This is a post to show animations to accompany a poster, which I and my colleague Priscilla Heard presented at ECVP 2016. The poster reported experiments related to the witch ring illusion. The movies below show illusory effects of sideways movement in streaming patterns of dots.
This first movie shows how the static track along which a single file of dots are travelling appears to move sideways when the single track is embedded in a fan-shaped pattern of tracks.
How do added depth cues affect the illusion?
The following three movies show how the illusion of sideways movement can be reduced if effects of perspective depth are added to the patterns of streaming dots. Each movie shows on the left the version of the movie shown above, for comparison with the movies with added perspective, shown on the right. In the first movie both dot speed and dot size diminish as they would if the centre of the pattern was in the distance. In the second movie only dot speed changes; in the third with only size changes.
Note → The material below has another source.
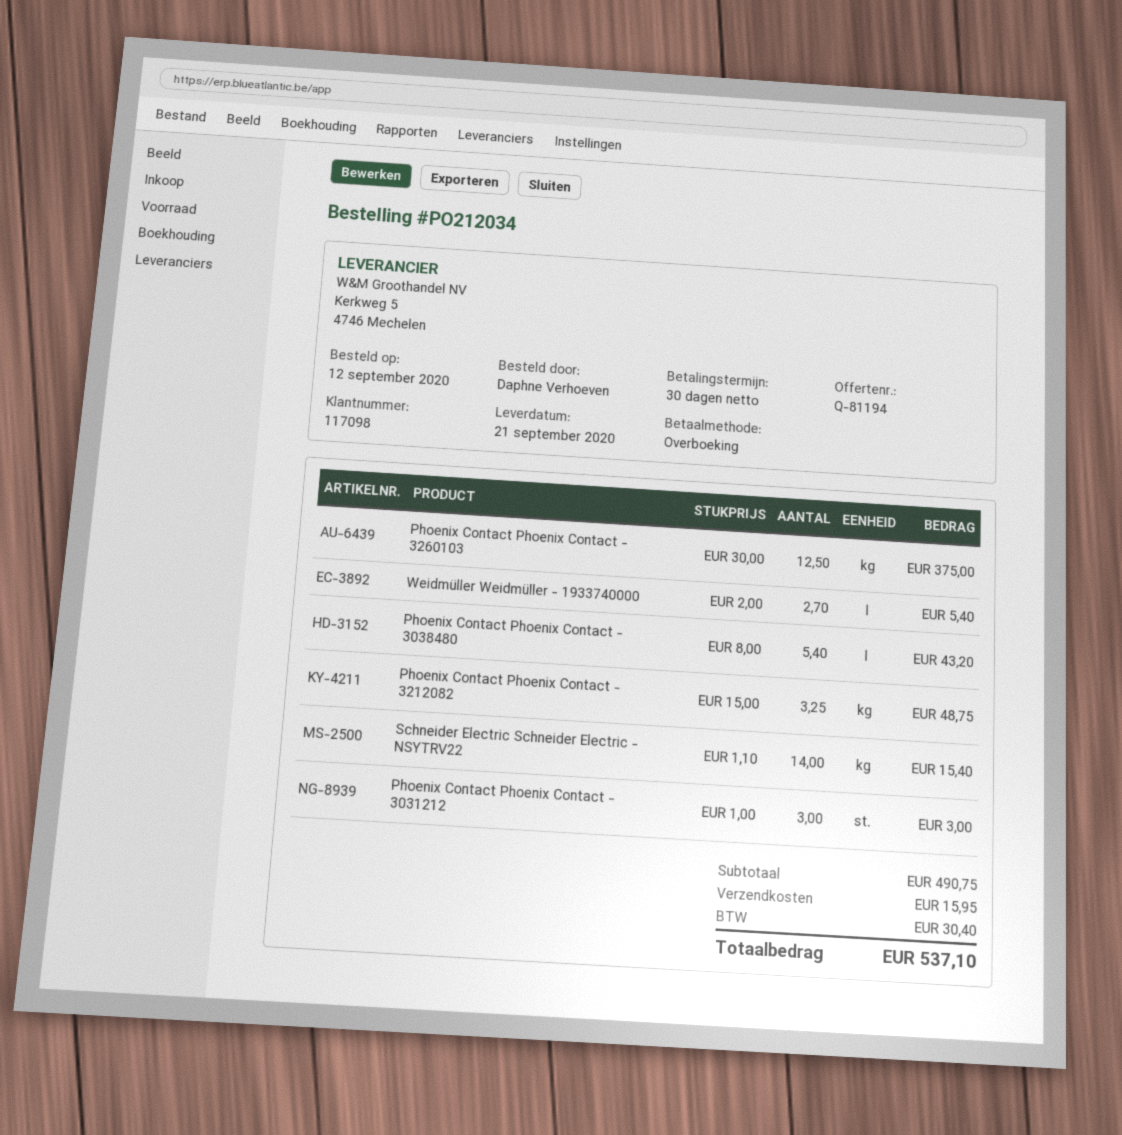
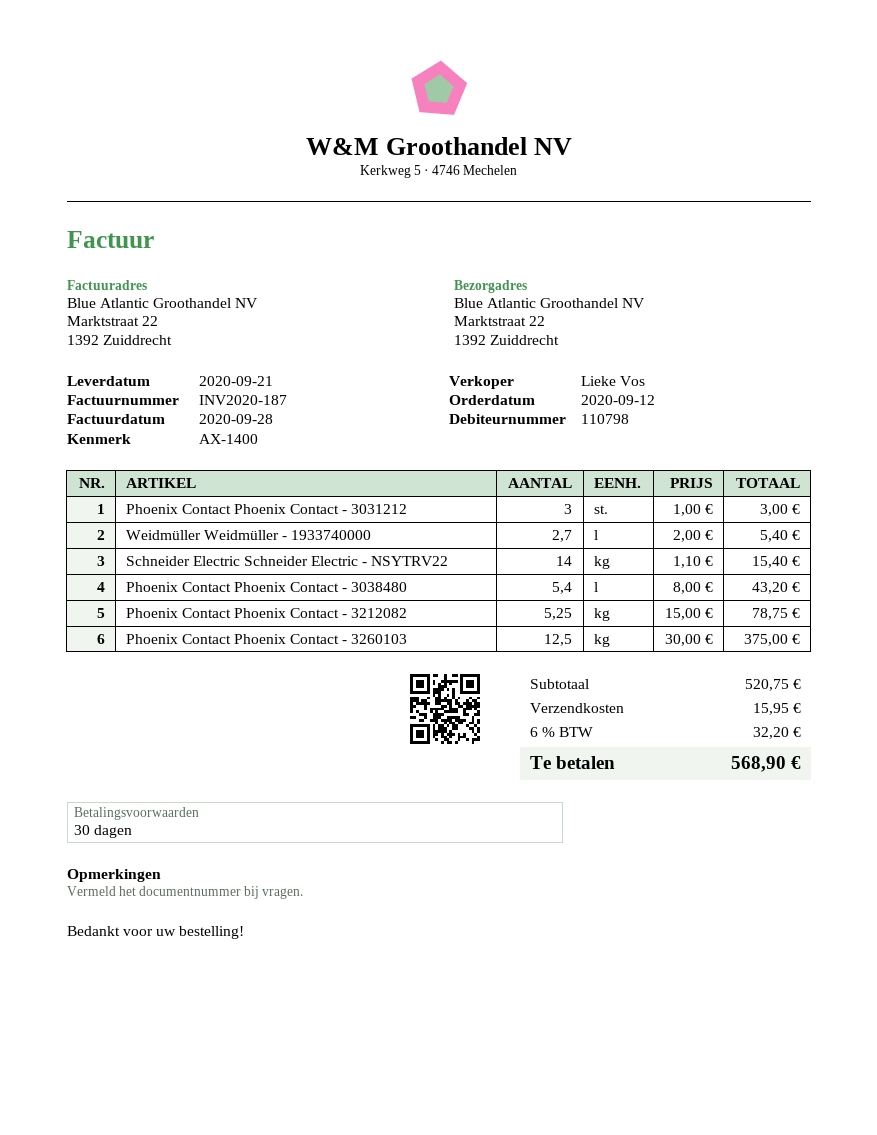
customer number: 117098 -> 110798
Phoenix Contact Phoenix Contact - 3212082: 3.25 x 15.00 = 48.75 -> 5.25 x 15.00 = 78.75
subtotal: 490.75 -> 520.75
tax: 30.40 -> 32.20
total: 537.10 -> 568.90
At right above, both dot speed and dot size changes. The sideways movement effect is replaced by a depth effect.
At right above, only dot velocity changes. Velocities in different parts of an image are such powerful depth cues that even without dot size change, the sideways movement illusion is replaced by a depth effect.
To the right above, only dot size changes. Without velocity change, there is less reduction of the sideways movement effect.
We are still puzzling out why the brain sees a sideways movement effect in the absence of the size and velocity depth cues.